INPUT.
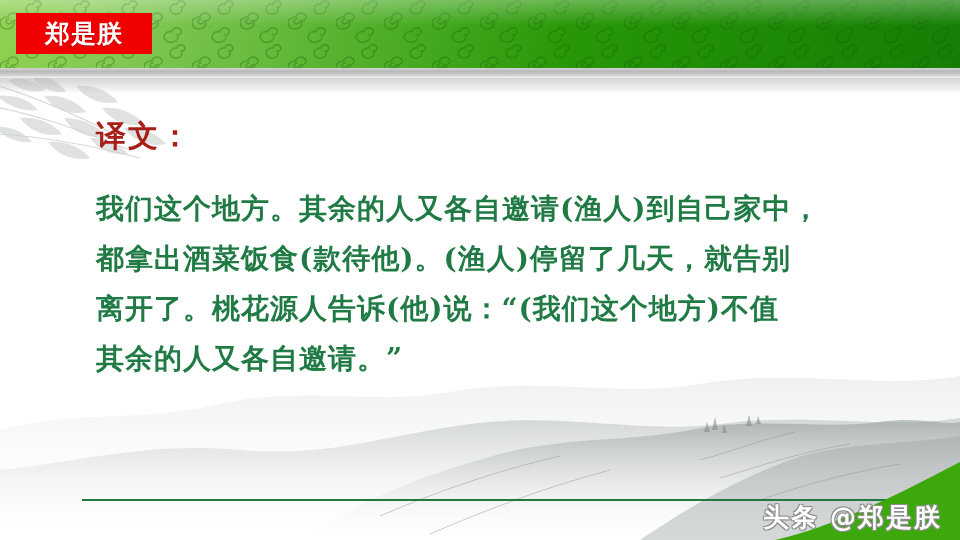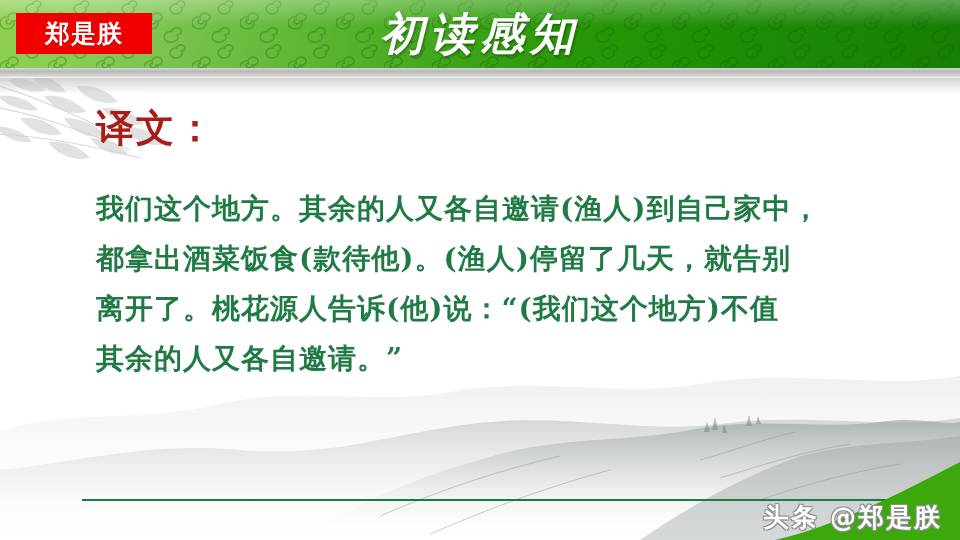--- a/index.html
+++ b/index.html
@@ -120,24 +120,24 @@
     font-weight: bold;
     letter-spacing: 6px;
     line-height: 60px;
     text-shadow: 1px 2px 3px rgba(0,0,0,0.35);
   }
 
   
   .label-translation {
     position: absolute;
     left: 96px;
-    top: 108px;
+    top: 116px;
     color: #a81e16;
     font-family: "DejaVu Serif", serif;
-    font-size: 38px;
+    font-size: 30px;
     font-weight: bold;
     letter-spacing: 2px;
     line-height: 40px;
   }
 
   .body-text {
     position: absolute;
     left: 96px;
     top: 184px;
     width: 790px;
@@ -267,21 +267,20 @@
         </pattern>
       </defs>
       <rect x="0" y="0" width="960" height="68" fill="url(#swirl)"></rect>
     </svg>
     <div class="header-shine"></div>
 
     <div class="logo-badge">
       <span class="logo-badge-text">郑是朕</span>
     </div>
 
-    <div class="slide-title">初读感知</div>
   </div>
   <div class="header-bar"></div>
   <div class="header-bar-fade"></div>
 
   <div class="label-translation">译文：</div>
 
   <div class="body-text">
     <div class="body-line">我们这个地方。其余的人又各自邀请(渔人)到自己家中，</div>
     <div class="body-line">都拿出酒菜饭食(款待他)。(渔人)停留了几天，就告别</div>
     <div class="body-line">离开了。桃花源人告诉(他)说：“(我们这个地方)不值</div>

WHAT TO WORK ON.
Please reproduce the material above word for word, without its images.

ANSWER.
--- a/index.html
+++ b/index.html
@@ -120,24 +120,24 @@
     font-weight: bold;
     letter-spacing: 6px;
     line-height: 60px;
     text-shadow: 1px 2px 3px rgba(0,0,0,0.35);
   }
 
   
   .label-translation {
     position: absolute;
     left: 96px;
-    top: 108px;
+    top: 116px;
     color: #a81e16;
     font-family: "DejaVu Serif", serif;
-    font-size: 38px;
+    font-size: 30px;
     font-weight: bold;
     letter-spacing: 2px;
     line-height: 40px;
   }
 
   .body-text {
     position: absolute;
     left: 96px;
     top: 184px;
     width: 790px;
@@ -267,21 +267,20 @@
         </pattern>
       </defs>
       <rect x="0" y="0" width="960" height="68" fill="url(#swirl)"></rect>
     </svg>
     <div class="header-shine"></div>
 
     <div class="logo-badge">
       <span class="logo-badge-text">郑是朕</span>
     </div>
 
-    <div class="slide-title">初读感知</div>
   </div>
   <div class="header-bar"></div>
   <div class="header-bar-fade"></div>
 
   <div class="label-translation">译文：</div>
 
   <div class="body-text">
     <div class="body-line">我们这个地方。其余的人又各自邀请(渔人)到自己家中，</div>
     <div class="body-line">都拿出酒菜饭食(款待他)。(渔人)停留了几天，就告别</div>
     <div class="body-line">离开了。桃花源人告诉(他)说：“(我们这个地方)不值</div>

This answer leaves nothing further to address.